[This is the headline over an article by Dr Issaka Souaré that was published on Al Arabiya News website on this date in 2008, having been published earlier that week in Al-Ahram Weekly. It reads in part:]
Libya has always maintained its innocence amid the allegation that it is responsible for the bombing of the American Pan Am Flight 103 over the Scottish town of Lockerbie in December 1988. It however accepted, about a decade later -- after many diplomatic manoeuvres -- to hand over two of its citizens to Scottish authorities to be tried for the alleged crime. Three Scottish judges, representing the Scottish High Court of Judiciary (HCJ), sat at a special court in a third country, as Libya had demanded (the Netherlands). Whilst they acquitted and subsequently released one of the two Libyan nationals, Al-Amin Khalifa Fhima, the other one, Abdul-Basit Ali Mohamed Al-Meghrahi was convicted of murdering 270 people in the bombing and was imprisoned for life.
Al-Meghrahi, as his country, has consistently maintained his innocence. He thus appealed against his conviction, but the Scottish High Court rejected this application in March 2002, just over a year after his trial concluded on 31 January 2001. However, in September 2003, he applied to the Scottish Criminal Cases Review Commission (SCCRC) to review his conviction in light of this body referring his case to the HCJ. The SCCRC is described in its mandate as an independent public body established in 1999 by Scottish authorities with responsibility for reviewing alleged miscarriages of justice in Scotland. As such, it has the power to refer to the HCJ any conviction or sentence passed on a person, whether or not an appeal against the conviction or sentence has been heard and determined previously. In this instance, the HCJ must hear an appeal in the case referred.
But to refer a case to the HCJ, the SCCRC must be convinced that the evidence presented to it establishes that; a miscarriage of justice may have occurred; and it is in the interests of justice that a referral should be made.
Understanding this background is important in understanding the case at hand. Al-Meghrahi's defence team lodged an application to the SCCRC in September 2003. About six months later, in February 2004, the SCCRC allocated the case to an investigative team of three legal officers on a full time basis. In May 2007, the SCCRC accepted the request of the defendant's legal team to appeal Al-Meghrahi's imprisonment, justifying this by the fact that the defence team had enough ground for the appeal.

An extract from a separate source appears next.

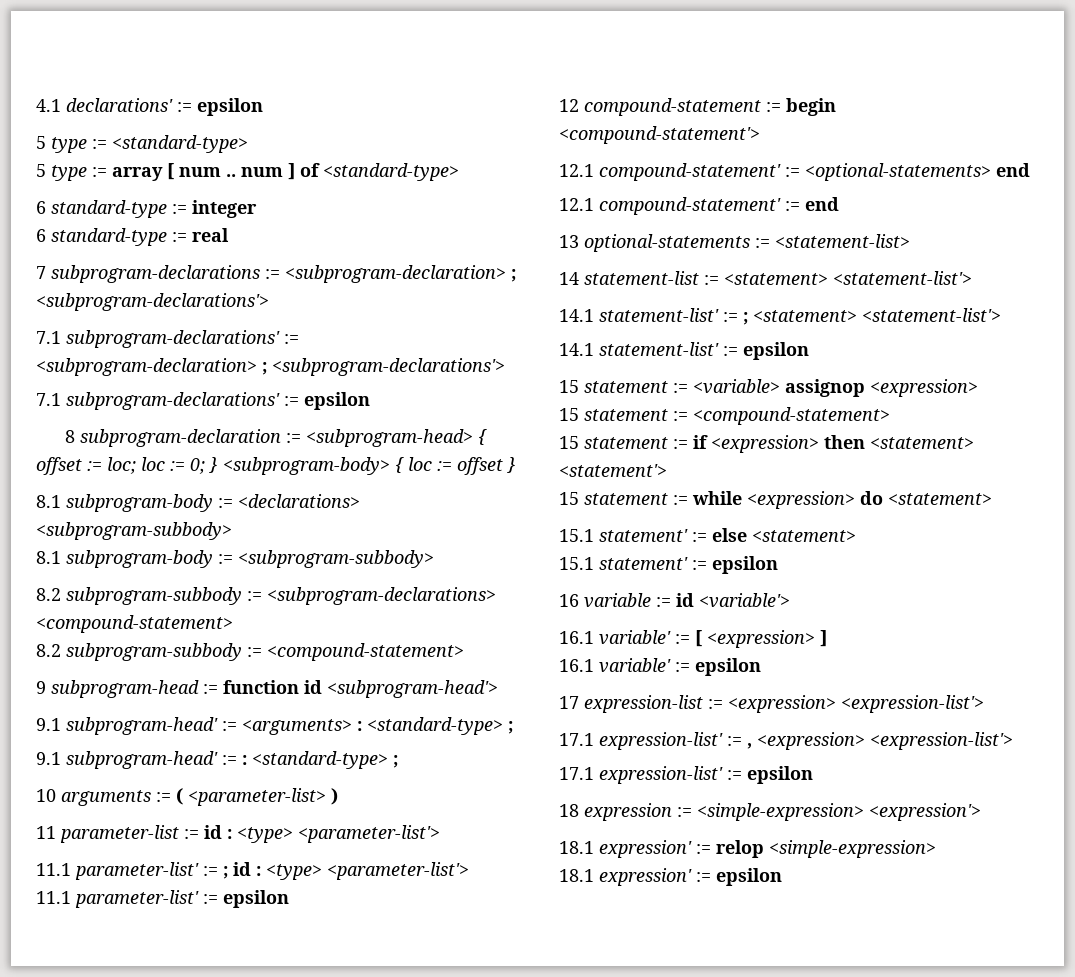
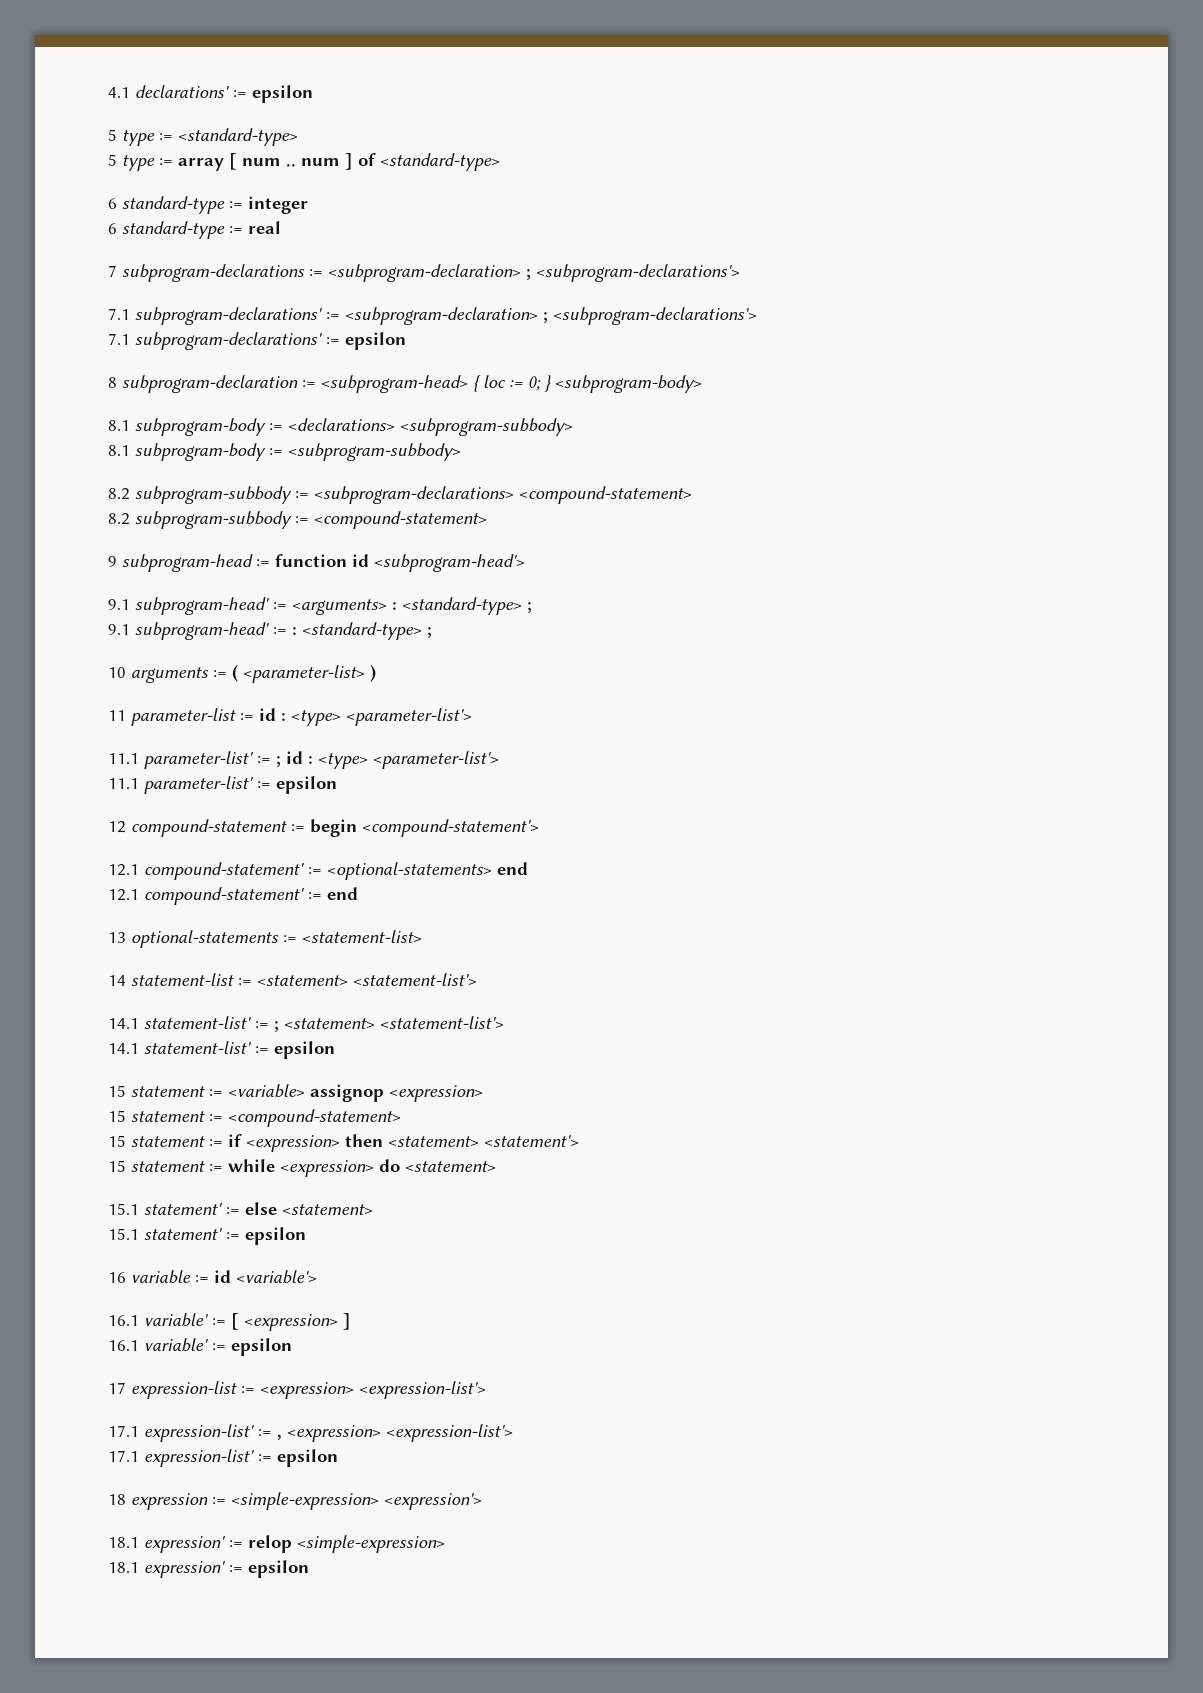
[36,457,136,475] offset := loc; -> (481, 383) none
[395,457,516,475] { loc := offset } -> (702, 384) none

In an official press release of 28 June 2007, in which it announced the referral of Al-Meghrahi's case to the HCJ, the SCCRC declared that it had identified six grounds -- some of which resulted from the SCCRC's own investigation -- where it believes that a miscarriage of justice may have occurred against Al-Meghrahi and that, "it is in the interests of justice to refer the matter to the court of appeal."
One of the grounds on which the SCCRC referred Al-Meghrahi's case to appeal is that there are new facts that challenge some of the "core" evidence that the trial court relied upon to convict Al-Meghrahi. (...)
Further to all this, it seems that Al-Meghrahi's defence team is still being denied a critical and highly sensitive document for their appeal. In a report of the 23 February 2008 issue of the Scottish Sunday Herald, Al-Meghrahi's lawyer is said to have criticised the Scottish authority's silence over allegations that the British government, through Foreign Secretary David Miliband, is the one behind this, and that this constitutes an undue interference by Westminster in the Scottish judicial system. The document is thought to contain sensitive information about the electronic device used to explode the airliner that may clear Al-Meghrahi of the crime. Al-Meghrahi's defence team argue that the document was deliberately withheld from them at trial.
On the basis of the above, a number of questions are opened. If Libya was not behind the crime -- as it has always maintained -- then who was? Ex-CIA agent Robert Baer, who worked on the Lockerbie investigation, claims Iran was responsible. Why wouldn't the Americans seize on this allegation? Why the exclusive focus on Libya? Why would the British government zealously protect a document that supposedly incriminates Iran, or Syria for that matter? Iran could not be responsible for this; so who might be? (...)
Why did Libya agree to pay compensation to the families of Lockerbie victims when it claims it is innocent? Could it be that Qaddafi was that desperate to have Western sanctions against Libya lifted that he accepted to pay an amount that was little compared to what his country stood to gain from restoring relations with the West? One senior Libyan diplomat told me so. If so, was this a wise decision on the part of Tripoli? Could the ruling of an American court in mid-January ordering Libya to pay more than $6 billion in damages over the bombing of a French aircraft over Niger in September 1989 be seen as possible only because of Tripoli's decision? Will Libya refuse to pay, or will it conclude again that the amount is little compared to the benefits it gets from its relations with the West?
The release of Al-Meghrahi, should the Scottish appeals court acquit him, would surely open the door to many unanswered questions.